In an earlier study with cell suspension cultures of Petroselium hortense, UV-B radiation and R light increased the concentrations of certain flavone glycosides interactively (Wellmann 1971). In our study with silver birch leaves, the interactions were slight, and many of the compounds were affected only by UV-B radiation, which may indicate adaptation to high light intensities with high UV-B irradiation. On the whole, our results show that even compounds belonging to the same phenolic class do not respond to light signals in a similar way or magnitude. Thus, in light-demanding species such as silver birch, the wide variety of phenolic compounds in the leaves may be one of the means of acclimation to small-scale spectral changes.

Supplemental FR, directed by two LEDs to a single developing leaf, induced fast stem and petiole elongation growth, indicating high shade avoidance capacity of silver birch seedlings. When compared with deciduous tree species that are later in the succession, the stem growth of silver birch has been found to be particularly sensitive to proximity signals (Aphalo, Ballaré & Scopel 1999; Gilbert et al. 2001). However, although the total dry weight of the seedlings tended to be higher under FR than under R, the partitioning of resources between different above-ground organs was not affected by the treatments (Table 2a). It may be that the intensity of irradiation rather than the specific wavelength ratios controls the resource allocation. Recently, canopies of paper birch (B. papyrifera Marshall) were shown to have strong foraging responses towards high PAR irrespective of the R : FR ratio (Muth & Bazzaz 2002). On the other hand, in a long-term study, shading has been found to decrease the root–shoot ratio of silver birch saplings (Van Hees & Clerkx 2003).

The overall allocation of carbon to secondary metabolism was not affected by the short-term changes in light quality. On the other hand, the integrated changes in phenolics might have influenced the growth habit of the FR seedlings. Studies on the mechanisms that control the shade avoidance responses suggest that the phytochrome system controls the distribution of auxin in different cell layers, leading in shaded plants to reduced cell expansion in the leaves and enhanced cell elongation in the stem (review by Morelli & Ruberti 2002). Flavonoids may regulate the polar transport of auxin (Brown et al. 2001), and chlorogenic acid and its glycosides are able to inhibit peroxidases that degrade indole-3-acetic acid (IAA) (Zenk & Müller 1963).
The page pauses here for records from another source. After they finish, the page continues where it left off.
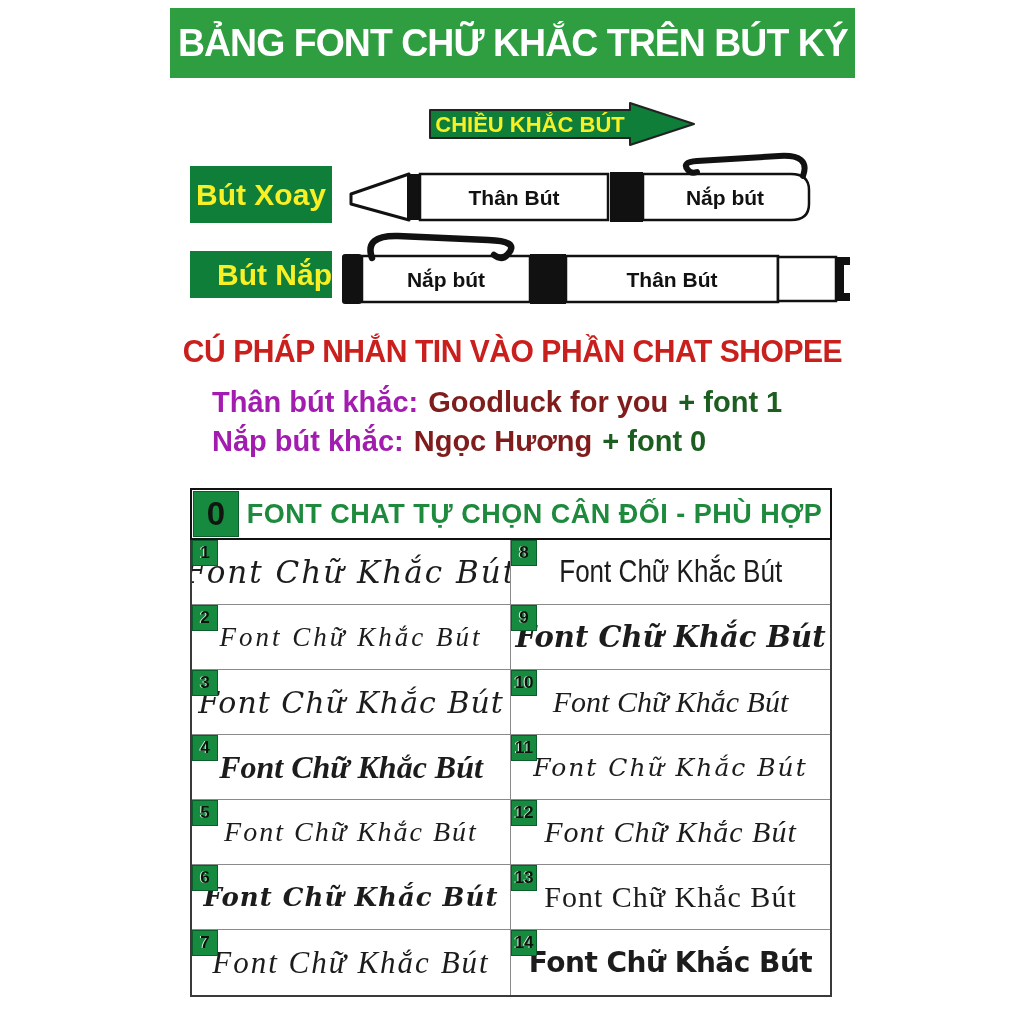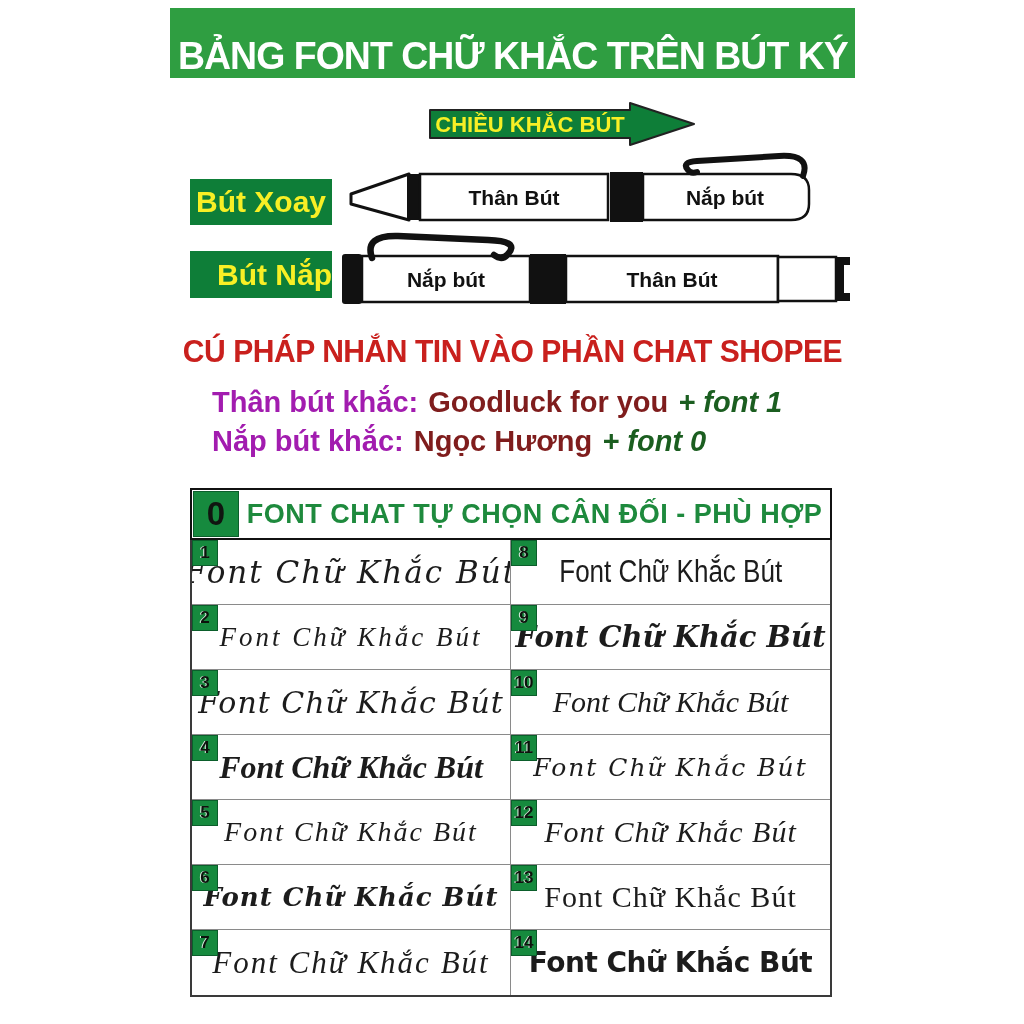"BẢNG FONT CHỮ KHẮC TRÊN" .header-bar { align-items: flex-end -> center }
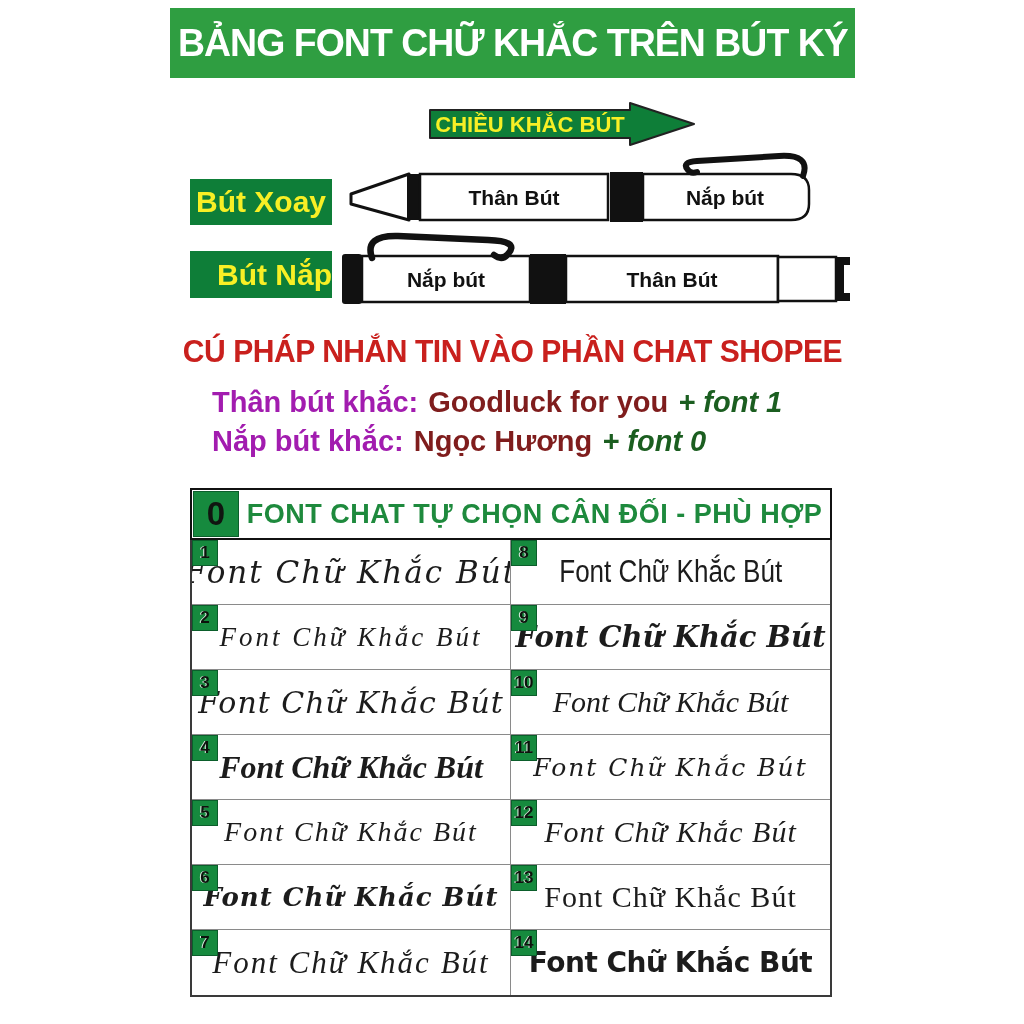"Bút Xoay" .pen-label.xoay { height: 46px -> 57px; top: 179px -> 166px }
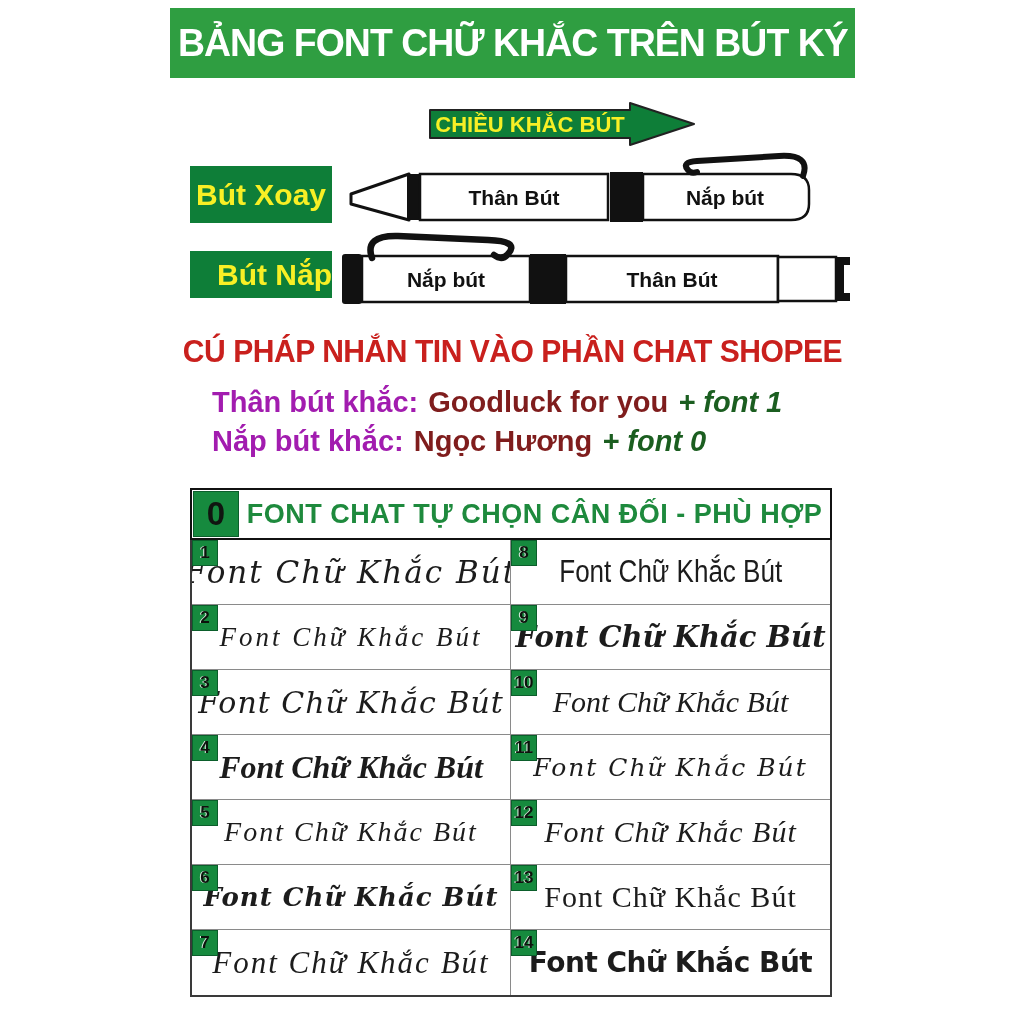"+ font 1" .syn-suffix { font-style: italic -> none }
However, in this experiment, only the leaf phenolics were determined and their ability to influence auxin levels in whole plants is not known.

The accumulation of UV-B absorbing phenolic acids, quercetins, and kaempferols in the seedlings exposed to UV-B reflects the ability of silver birch to occupy open habitats. For example, the production of anthocyanins and condensed tannins, which are considered to be less effective in UV-protection (Tegelberg et al. 2001; review by Steyn et al. 2002), was not affected by UV-B radiation. In addition, the constitutive concentrations of anthocyanins were low, possibly because of the relatively low PAR levels (about 300 µmol m−2 s−1), the age of the leaves, and mild temperatures, and therefore their role in UV-B absorption in the leaves might have been small.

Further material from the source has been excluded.